Tuesday, 21 April 2020

Day 29: 1080° Snowboarding VS Cool Boarders 2 (N64 vs PS1)

I'm playing one randomly chosen title from my 614 game backlog every day that the UK is in lockdown. Today's selection was...


1080° Snowboarding on the N64

And as you can see from the title I've decided to do a face off against a similar unplayed game...

Cool Boarders 2 on the Playstation

I actually have Cool Boarders 3 (PS1) and Cool Boarders Burrrn (for the Dreamcast) also unplayed but the second one was closest to the release date of 1080 and I wanted to make it as fair a fight as possible. I might do a double-header for the other two if either is selected later on.

1080° Snowboarding was released originally in February 1998 - almost exactly halfway between the second and third Cool Boarders’. It’s a great looking game even today, and it embraces the very un-Nintendo styles of the late ‘90s snowboarding scene pretty well. The art and music direction sets the tone for what is a surprisingly realism-focused approach for the whole game; the snow effects and physics in particular are impressive for 1998.

Cool Boarders 2 also doubles down on the ‘extreme’ design choices. From the music to the text font this is unmistakably a turn of the century ‘esports’ title. Graphically it’s a notch behind 1080° Snowboarding with a seemingly lower polygon count leading to a general blockier look. I don’t know what the technical term is for being able to see the joins in the environment but this is such an issue that it almost looks like a deliberately retro pastiche made by some hipster indie developer just last year. The physics too are less realistic, you always feel ‘on the snow’, whereas in 1080° Snowboarding the snow gives a much better impression of being a changeable, moving surface.

So 1080° Snowboarding definitely wins on presentation and (relative, this is an N64 game) realism, but when I head off to the slopes to learn the tricks and control systems for both games it’s a bit of a different story.

1080° Snowboarding is very deliberately not a grab-and-tweak based game, the most complex tricks are based on rotation - with the titular 1080 spin requiring three complete rotations of the analogue stick with three changes of button press. The same trick in Cool Boarders 2 is performed by simply holding left or right or right on the d-pad for a bit before a jump. The approaches couldn’t be more different and as a result 1080° Snowboarding only has 25 tricks, nearly half that of Cool Boarders 2.

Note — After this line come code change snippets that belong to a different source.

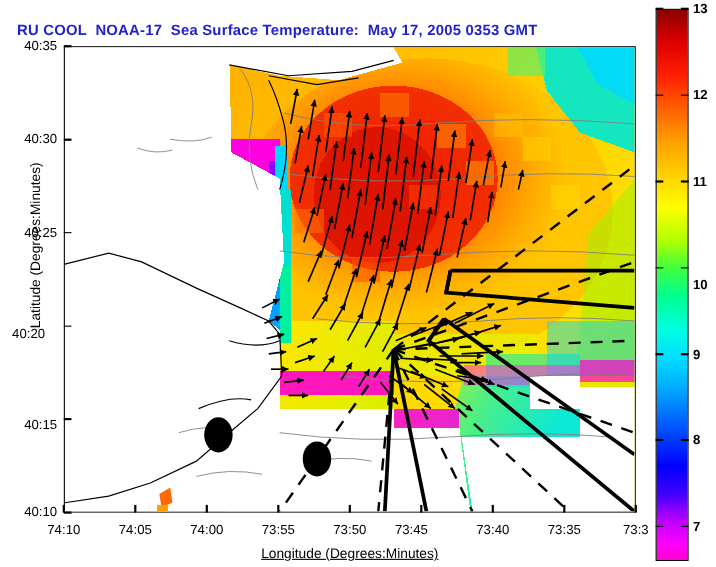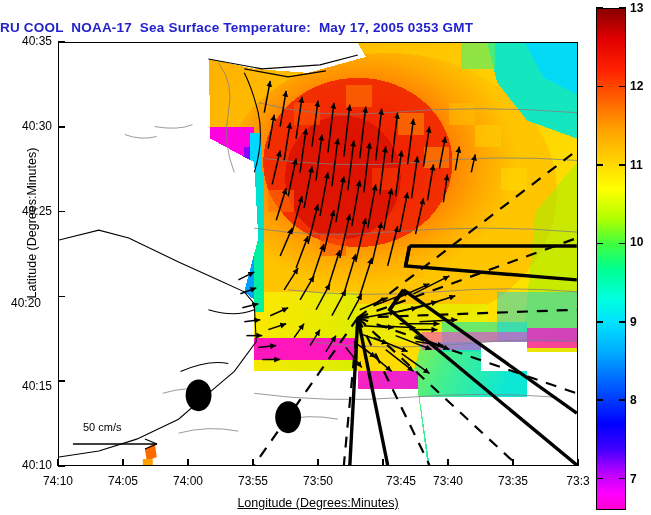--- a/index.html
+++ b/index.html
@@ -7,7 +7,7 @@
        font-family:"Liberation Sans",sans-serif;}
 
   
-  #title{position:absolute;left:0;top:20px;width:504px;text-align:left;
+  #title{position:absolute;left:0;top:20px;width:504px;text-align:center;
          font-size:13.5px;font-weight:bold;color:#2222cc;letter-spacing:.2px;
          white-space:pre;}
 

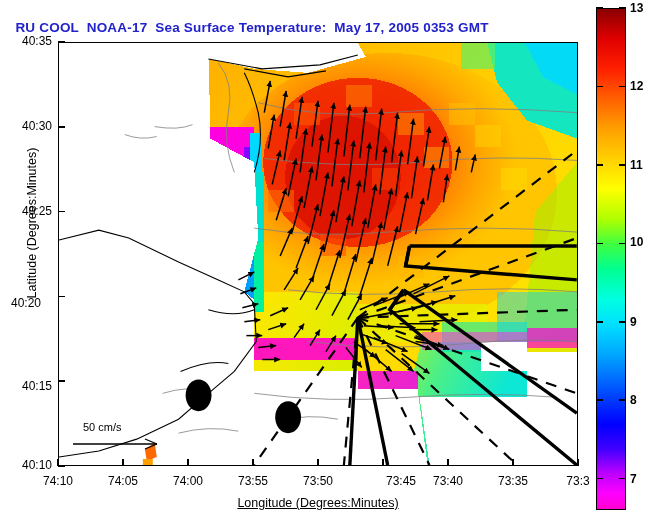--- a/index.html
+++ b/index.html
@@ -400,7 +400,7 @@
     <div class="cblabel" style="top: 164.875px;">11</div>
     <div class="cbtick" style="top: 242.562px;"></div>
     <div class="cbtick r" style="top: 242.562px;"></div>
-    <div class="cblabel" style="top: 242px;">10</div>
+    <div class="cblabel" style="top: 259px;">10</div>
     <div class="cbtick" style="top: 321px;"></div>
     <div class="cbtick r" style="top: 321px;"></div>
     <div class="cblabel" style="top: 321.75px;">9</div>

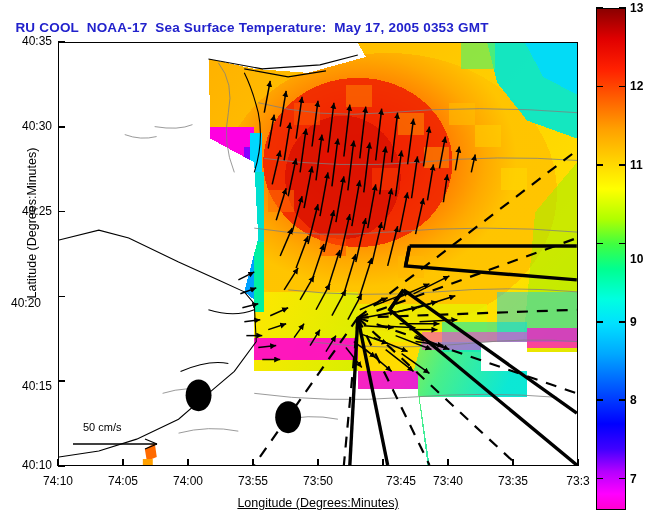--- a/index.html
+++ b/index.html
@@ -338,13 +338,6 @@
     </svg>
 
 
-    <div id="scalebar">
-      <div class="lbl">50 cm/s</div>
-      <svg width="100" height="20">
-        <line x1="2" y1="11" x2="86" y2="11" stroke="#000" stroke-width="1.3"></line>
-        <path d="M86,11 L74,6 M86,11 L74,16" stroke="#000" stroke-width="1.3" fill="none"></path>
-      </svg>
-    </div>
 
   </div>
 </div>

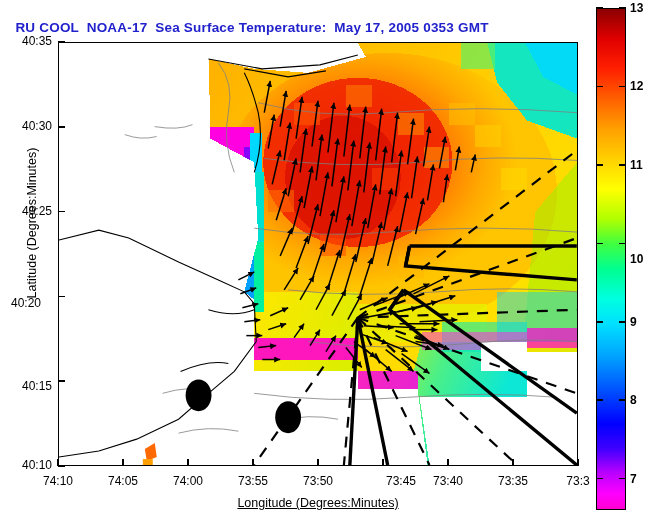--- a/index.html
+++ b/index.html
@@ -354,7 +354,7 @@
     <div class="tick" style="left: 317.25px; top: 459px; width: 1.5px; height: 7px;"></div>
     <div class="xtlabel" style="left: 288px; top: 474px;">73:50</div>
     <div class="tick" style="left: 382.25px; top: 459px; width: 1.5px; height: 7px;"></div>
-    <div class="xtlabel" style="left: 371px; top: 474px;">73:45</div>
+    <div class="xtlabel" style="left: 344px; top: 474px;">73:45</div>
     <div class="tick" style="left: 447.25px; top: 459px; width: 1.5px; height: 7px;"></div>
     <div class="xtlabel" style="left: 418px; top: 474px;">73:40</div>
     <div class="tick" style="left: 512.25px; top: 459px; width: 1.5px; height: 7px;"></div>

And since I mentioned the d-pad I should probably clarify that analogue control is not an option in the Playstation game - and you have to wonder how much the systems’ controllers influenced the very different ethos’ of these titles. The N64 offering appears very self-conscious of using the analogue stick. The few grabs in the game are performed by pushing in one of eight directions on it, and only the main two face buttons are used in general play along with the Z and R triggers. The PS1 game is also conspicuous in its use of all of the controller's trademark 4 triggers and only really uses two face buttons in combination with them.

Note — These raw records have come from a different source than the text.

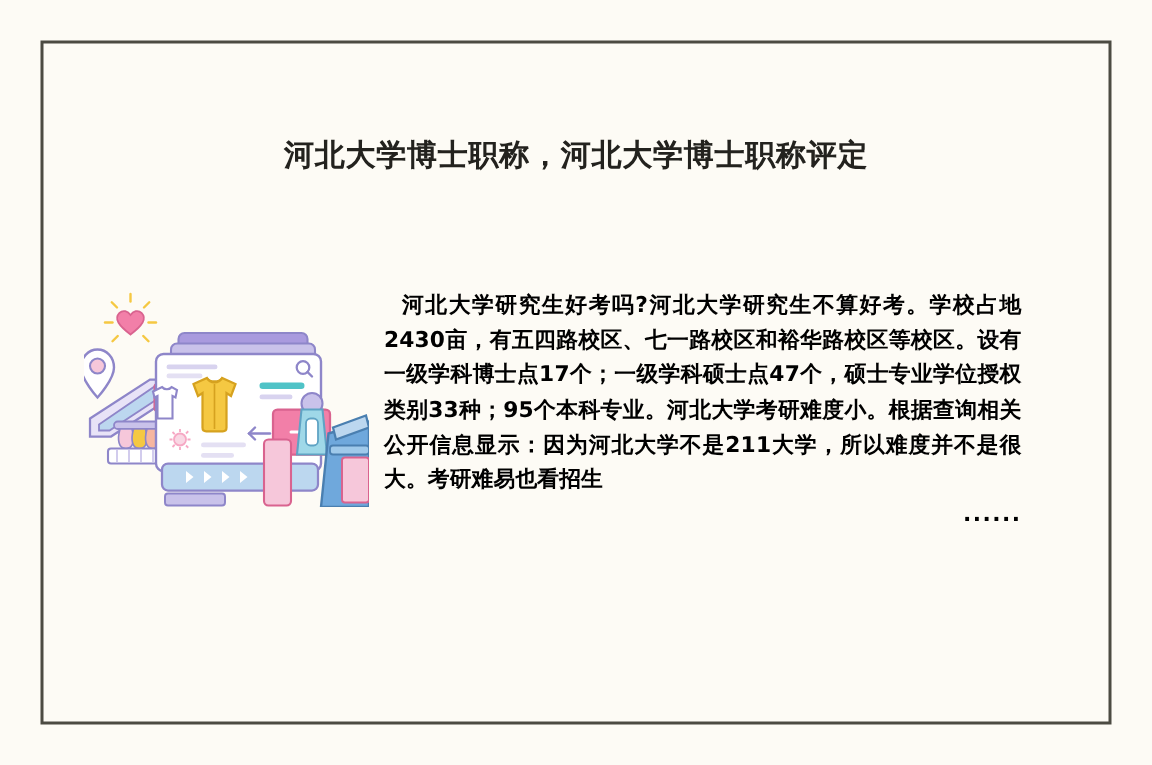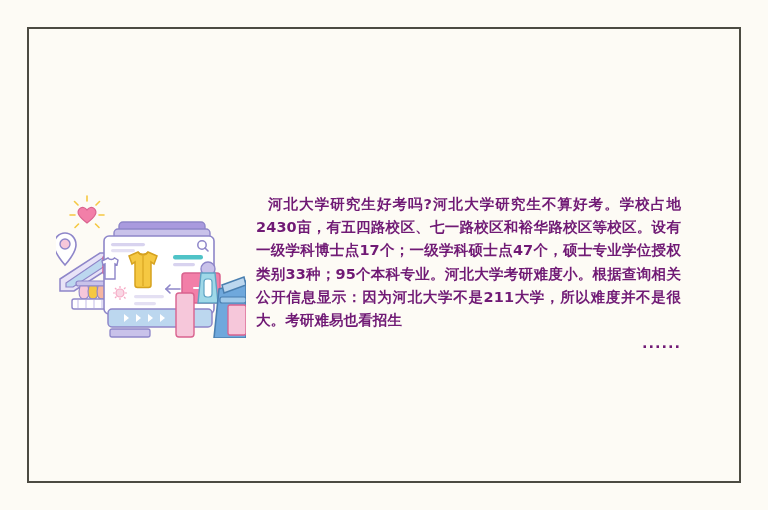--- a/index.html
+++ b/index.html
@@ -95,6 +95,7 @@
 
   <div id="frame-border"></div>
 
+  <h1 id="article-title">河北大学博士职称，河北大学博士职称评定</h1>
 
   <div id="content-row">
 

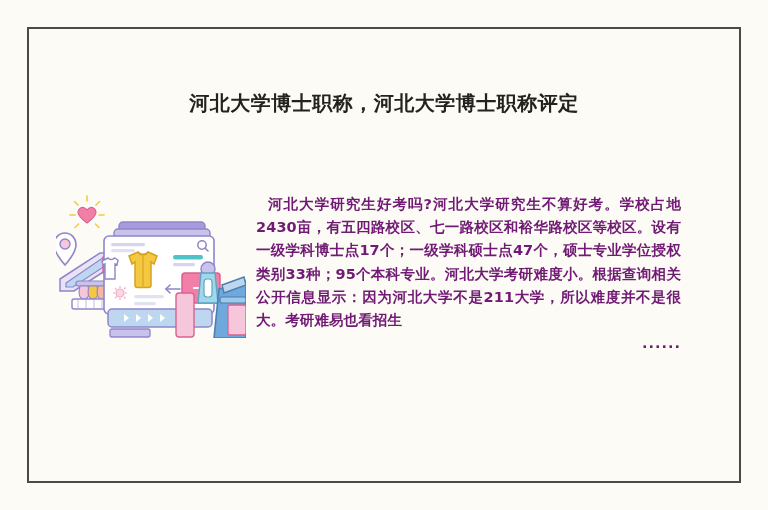--- a/index.html
+++ b/index.html
@@ -72,7 +72,7 @@
     font-family: "DejaVu Sans", sans-serif;
     font-size: 14.5px;
     font-weight: bold;
-    color: #701a75;
+    color: #000000;
     line-height: 23.2px;
     text-align: justify;
     text-justify: inter-character;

Deciding which scheme is better in 2020 is a difficult task. The controls of 1080° Snowboarding work well and it delivers exactly the kind of experience that it’s aiming for; in that regard it’s a definite success. The issue is that this is the game equivalent of a Panda Bear: It looks great and feels nice but it’s a complete evolutionary dead-end. Playing it for the first time today is like trying to ride a bike with your hands on the pedals while controlling the brakes with your ears. The next esports game to put analogue control front-and-centre was Skate, 10 years later, and even that doesn’t really bear any similarity to 1080° Snowboarding. As such, despite an ostensibly more complicated set-up, I found Cool Boarders 2 a much easier game to get to grips with as it fell instantly in line with the muscle memory I’ve built up through decades of playing the Tony Hawk and SSX series’.

When it comes to looking at the games as a whole it presents an interesting dichotomy. When you directly compare the things the games have in common; Depicting the sport, the snow, and representing the style of both - 1080° Snowboarding is a clear winner, in these aspects it’s just all round a classier act. But when you look at the way the two approaches differ, spins or grabs, simple or complex, racing or stunts, realism or OTT thrills… Cool Boarders 2, it turns out, is just a lot more fun to play.

Would I have thought the same if I’d played these in 1998? Hard to say - This was before Tony Hawk's Pro Skater entered the scene and pretty much defined how all extreme sports titles would play for the following decade, so it’s possible I would have enjoyed 1080’s approach more had I played it at the time… but we’ll never know. What I do know is that, as far 2020 is concerned:

The winner of the 1080° Snowboarding vs Cool Boarders 2 face-off is:

Cool Boarders 2


Despite lagging the Nintendo game in every obvious, technical regard, Cool Boarders 2 was the game I wanted to keep playing, and in the end there’s nothing more important than that.